There’s a touch of cruel irony in the fact that Henry Sanchez died of an apparent heart attack. The man, after all, was all heart.
Sanchez, a former mayor of Las Vegas as well as a legendary New Mexico coach, died last week at the too-young age of 74. He left behind family, friends — and a better world, thanks to his service to God and community.
His accomplishments were many — in sports, politics and life — but mostly it’s the man and his heartfelt love for others that people will remember. Just read a sampling of the words his friends and admirers have to say about him:
“From my point of view, Henry is really the epitome of decency,” said former city councilor Macario Gonzales, who was a colleague of Sanchez’s at City Hall as well as a friend. “I’ve never ... associated with anyone as decent as Henry, or as honest; honest to a fault. He was certainly a very compassionate person.”

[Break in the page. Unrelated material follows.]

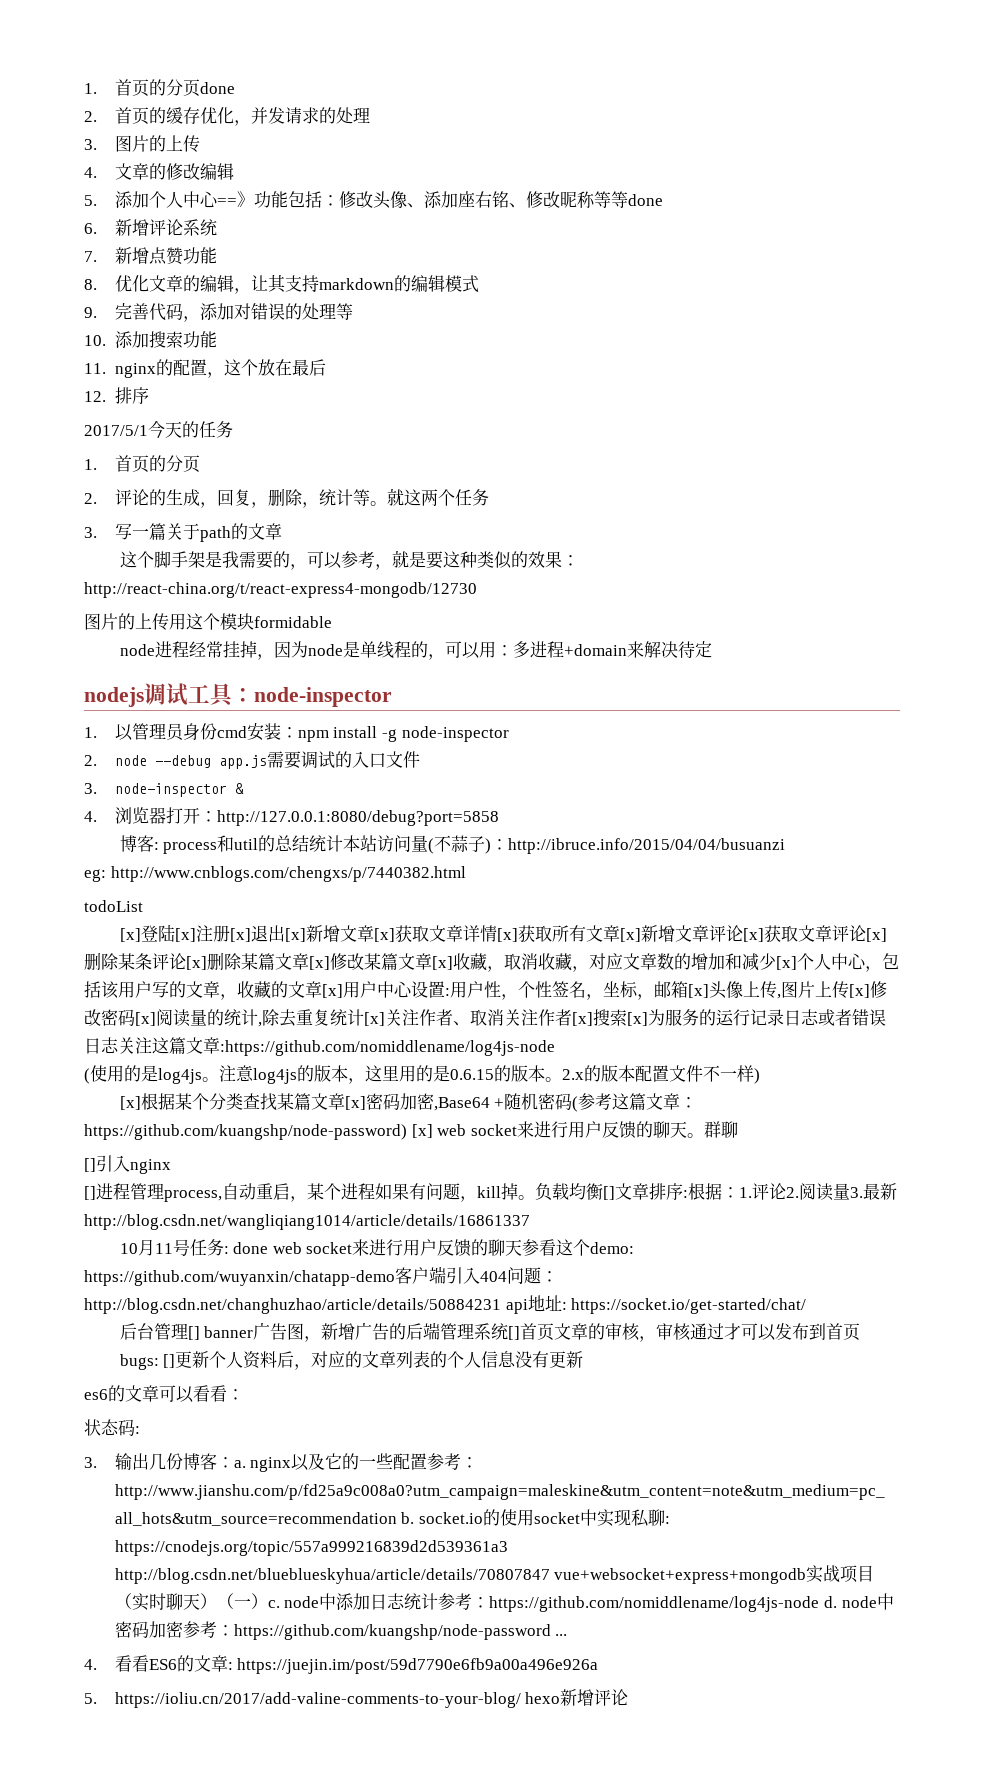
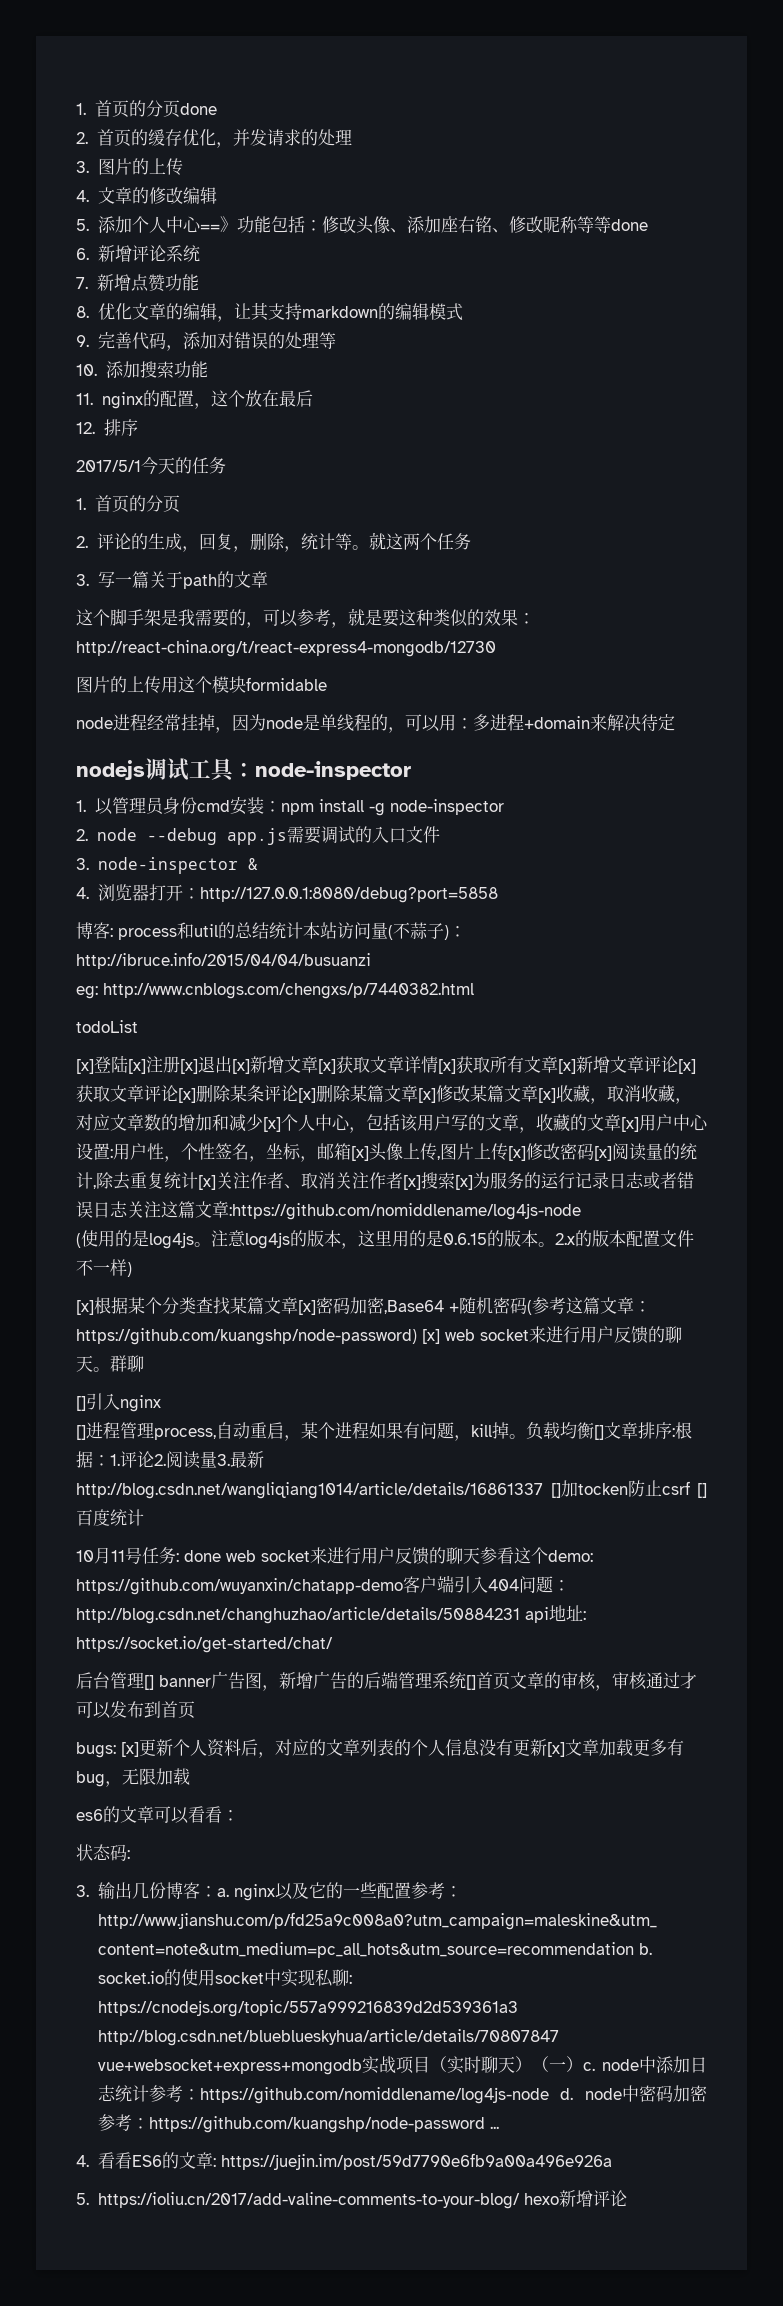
- 负载均衡[]文章排序:根据：1.评论2.阅读量3.最新http://blog.csdn.net/wangliqiang1014/article/details/16861337
+ 负载均衡[]文章排序:根据：1.评论2.阅读量3.最新http://blog.csdn.net/wangliqiang1014/article/details/16861337 []加tocken防止csrf []百度统计
- bugs: []更新个人资料后，对应的文章列表的个人信息没有更新
+ bugs: [x]更新个人资料后，对应的文章列表的个人信息没有更新[x]文章加载更多有bug，无限加载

Or this, from Highlands professor Ron Maestas, another longtime friend: “Henry was the finest individual I have ever known, as a coach, as a parent, as a grandparent. He had a granddaughter who was the love of his life.”
For Morris Madrid, who was city manager for a time while Sanchez was mayor, the man was “made up of nothing but good things, whether it was personal or sports or politics.”
Henry Sanchez was many things to many people. He was a dedicated family man — surely that’s where his heart grew strongest — but his reach exceeded blood relations. And his passions transcended the labels of mayor or coach, as was evidenced in his dedication to Love Thy Neighbor, a local program he was instrumental in creating as a way to help people facing dire circumstances.
When Sanchez ran for mayor the first time, in 2002, he said Las Vegas was a divided community. As mayor, we’re sad to say, his efforts to reunite the city fell short. He could never quite overpower the forces that divide us. But the memory of his best efforts can do us some good in that regard. After all, we can unite in our tribute to this man with the heart of gold, this servant of our city, this man of faith and dedication. His life represents the better side of our community. We can all be thankful that he walked among us.
Perhaps his heart attack wasn’t such a cruel irony. Maybe his big heart simply outgrew the earthly vessel that contained it. Maybe he had too much heart. If so, we’re not complaining, because even though his life ended too soon, at least we had him for a time. And what a heartfelt time it was.